The blue lines represent a stock 2014 GT-R for reference. Peak boost checked in at 14.8psi and peak horsepower at the wheels was 477.2. The red line shows our DSPORT R35 with full bolt-ons and a MoTeC tune on E85. This is about the most you could hope for on standard R35 turbos: 649whp@5,500RPM (22psi). The green line shows a no-compromise power curve with the Club DSPORT VR38 and Xona Rotor XR Green V2 turbo system: 829whp@7,000RPM (25psi). 

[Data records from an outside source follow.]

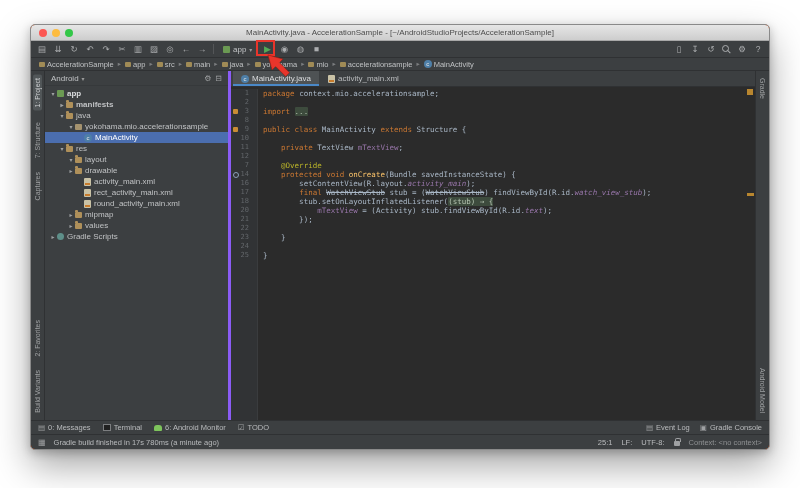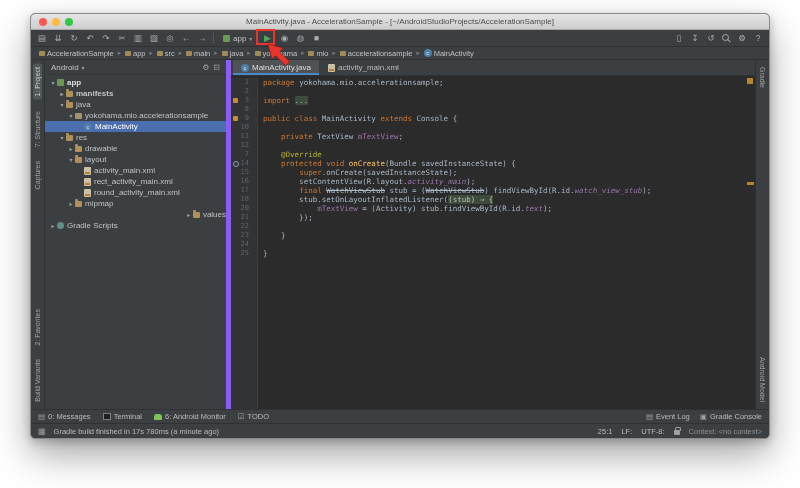--- a/index.html
+++ b/index.html
@@ -5,7 +5,7 @@
   *{box-sizing:border-box;margin:0;padding:0}
   html,body{width:800px;height:488px;overflow:hidden}
   body{background:#ffffff;font-family:"Liberation Sans",sans-serif;position:relative}
-  .window{position:absolute;left:30px;top:13px;width:740px;height:426px;background:#c2410c;border:1px solid #8a8a8a;
+  .window{position:absolute;left:30px;top:24px;width:740px;height:426px;background:#c2410c;border:1px solid #8a8a8a;
     border-radius:5px;box-shadow:0 16px 36px rgba(0,0,0,.35),0 3px 10px rgba(0,0,0,.22);
     display:flex;flex-direction:column;overflow:hidden}
   

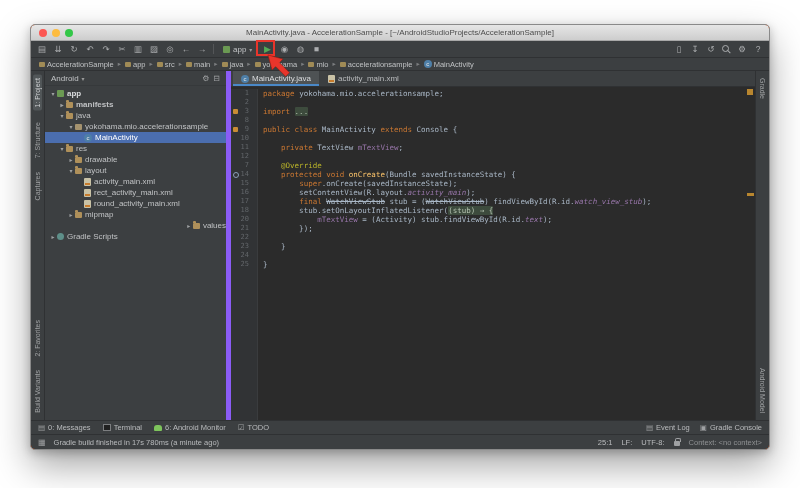--- a/index.html
+++ b/index.html
@@ -47,7 +47,7 @@
   .stripe-btn.active{background:#515658;color:#d2d4d6}
   .stripe-spacer{margin-top:auto}
   
-  .project{width:186px;flex:none;background:#3c3f41;border-right:5px solid #8b5cf6;display:flex;flex-direction:column}
+  .project{width:186px;flex:none;background:#3c3f41;border-right:3px solid #8b5cf6;display:flex;flex-direction:column}
   .proj-header{height:15px;flex:none;display:flex;align-items:center;gap:3px;padding:0 6px;font-size:8px;color:#c3c5c7;border-bottom:1px solid #36393b}
   .ph-icons{margin-left:auto;display:flex;gap:4px;font-size:8px;color:#9fa1a3}
   .tree{flex:1;overflow:hidden;padding-top:2px}

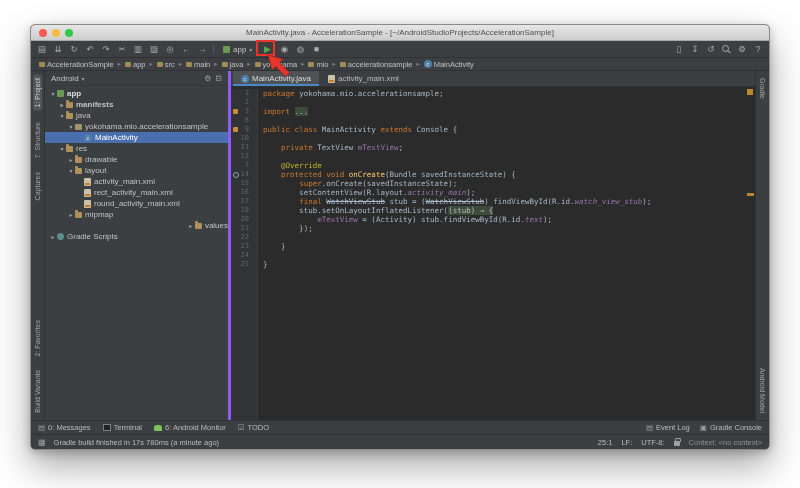--- a/index.html
+++ b/index.html
@@ -313,7 +313,7 @@
         <div id="code-lines">
             <div class="code-row">
               <span class="gutter-cell">1</span>
-              <span class="code-cell"><span class="seg-kw">package </span><span class="seg-pl">yokohama.mio.accelerationsample;</span></span>
+              <span class="code-cell"><span class="seg-kw">package </span><span class="seg-pl">context.mio.accelerationsample;</span></span>
             </div>
             <div class="code-row">
               <span class="gutter-cell">2</span>

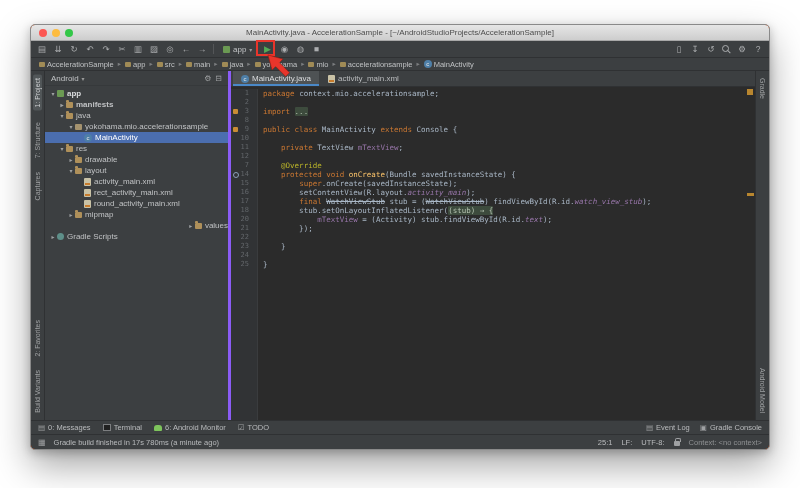--- a/index.html
+++ b/index.html
@@ -329,7 +329,7 @@
             </div>
             <div class="code-row">
               <span class="gutter-cell">9<span class="gutter-ic marker"></span></span>
-              <span class="code-cell"><span class="seg-kw">public class </span><span class="seg-pl">MainActivity </span><span class="seg-kw">extends </span><span class="seg-pl">Console {</span></span>
+              <span class="code-cell"><span class="seg-kw">public class </span><span class="seg-pl">MainActivity </span><span class="seg-kw">extends </span><span class="seg-pl">Structure {</span></span>
             </div>
             <div class="code-row">
               <span class="gutter-cell">10</span>

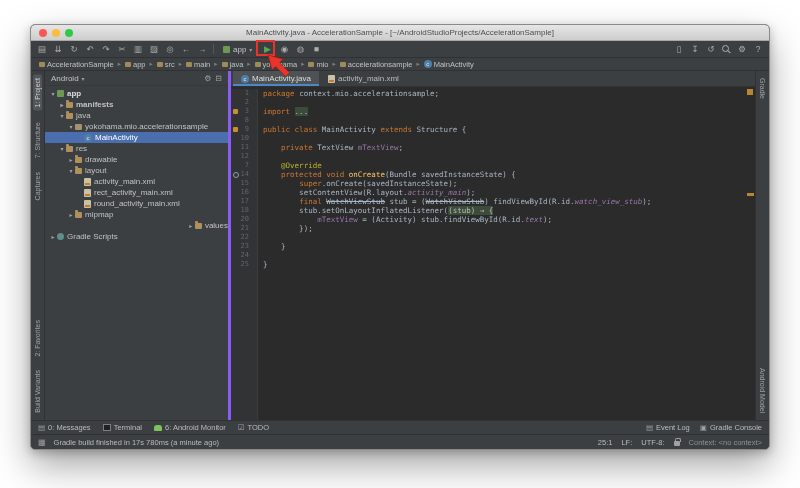--- a/index.html
+++ b/index.html
@@ -256,14 +256,14 @@
             <span class="tree-label">res</span>
           </div>
           <div class="tree-row" style="padding-left: 22px;">
+            <span class="tree-arrow">▾</span>
+            <span class="ic ic-folder"></span>
+            <span class="tree-label">layout</span>
+          </div>
+          <div class="tree-row" style="padding-left: 22px;">
             <span class="tree-arrow">▸</span>
             <span class="ic ic-folder"></span>
             <span class="tree-label">drawable</span>
-          </div>
-          <div class="tree-row" style="padding-left: 22px;">
-            <span class="tree-arrow">▾</span>
-            <span class="ic ic-folder"></span>
-            <span class="tree-label">layout</span>
           </div>
           <div class="tree-row" style="padding-left: 31px;">
             <span class="tree-arrow"></span>

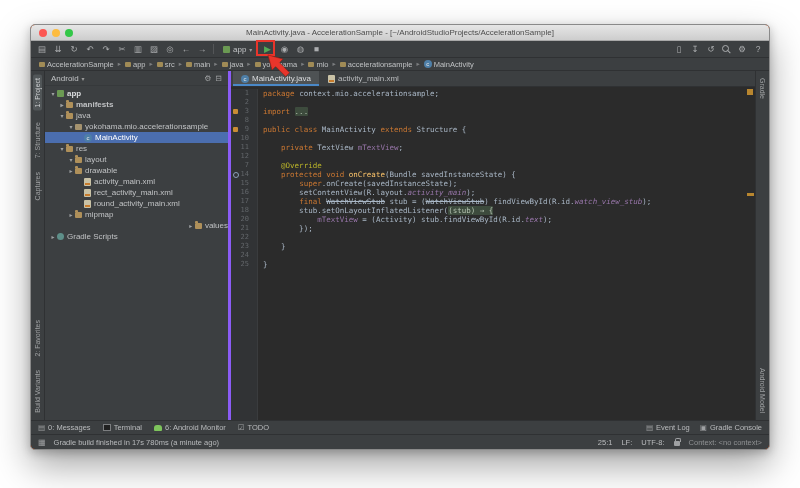--- a/index.html
+++ b/index.html
@@ -352,10 +352,6 @@
               <span class="code-cell"><span class="seg-pl">    </span><span class="seg-kw">protected void </span><span class="seg-mth">onCreate</span><span class="seg-pl">(Bundle savedInstanceState) {</span></span>
             </div>
             <div class="code-row">
-              <span class="gutter-cell">15</span>
-              <span class="code-cell"><span class="seg-pl">        </span><span class="seg-kw">super</span><span class="seg-pl">.onCreate(savedInstanceState);</span></span>
-            </div>
-            <div class="code-row">
               <span class="gutter-cell">16</span>
               <span class="code-cell"><span class="seg-pl">        setContentView(R.layout.</span><span class="seg-res">activity_main</span><span class="seg-pl">);</span></span>
             </div>

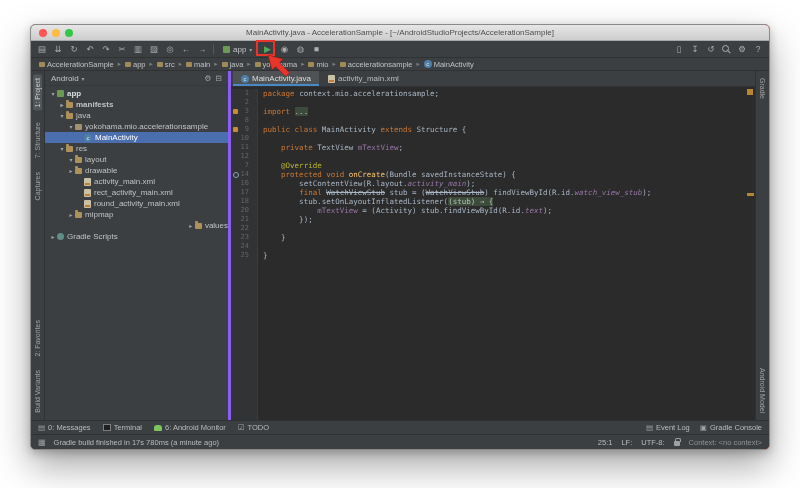--- a/index.html
+++ b/index.html
@@ -285,7 +285,7 @@
             <span class="ic ic-folder"></span>
             <span class="tree-label">mipmap</span>
           </div>
-          <div class="tree-row" style="padding-left: 22px; justify-content: flex-end;">
+          <div class="tree-row" style="padding-left: 22px;">
             <span class="tree-arrow">▸</span>
             <span class="ic ic-folder"></span>
             <span class="tree-label">values</span>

The blue lines represent a stock 2014 GT-R for reference of its torque output. Both the redline and the green line are from Club DSPORT VR38s with XR Green V2 GT-R turbos. The green line has TOMEI USA 258/266 PONCAMS and a built transmission so there were no torque limits in the tune. The red line has a factory transmission with factory clutches so the tune was limited to stay as close to 600 lb-ft of torque as possible. Notice how much better the boost and torque come on with the TOMEI USA upgraded camshafts in place. 

The Bottom Line

Billet blocks, dry-sump oiling systems, giant turbos and 12-injector methanol setups are components found in many of the 6-second drag racing R35 GT-Rs. While these cars are a blast to watch they are not a blast to own. If you are looking to build an R35 GT-R that is fun to own, turbo selection is going to be key. If you looking for an option that lets you develop 800+whp without compromising boost response, the Xona Rotor Green R35 V2 turbochargers deserve consideration. The powerband will not only be adequate for 9-second quarter mile times, it will also be broad enough to use on a circuit course. With a retail price of $3,499 (exchange), this turbo upgrade delivers an impressive amount of horsepower per dollar.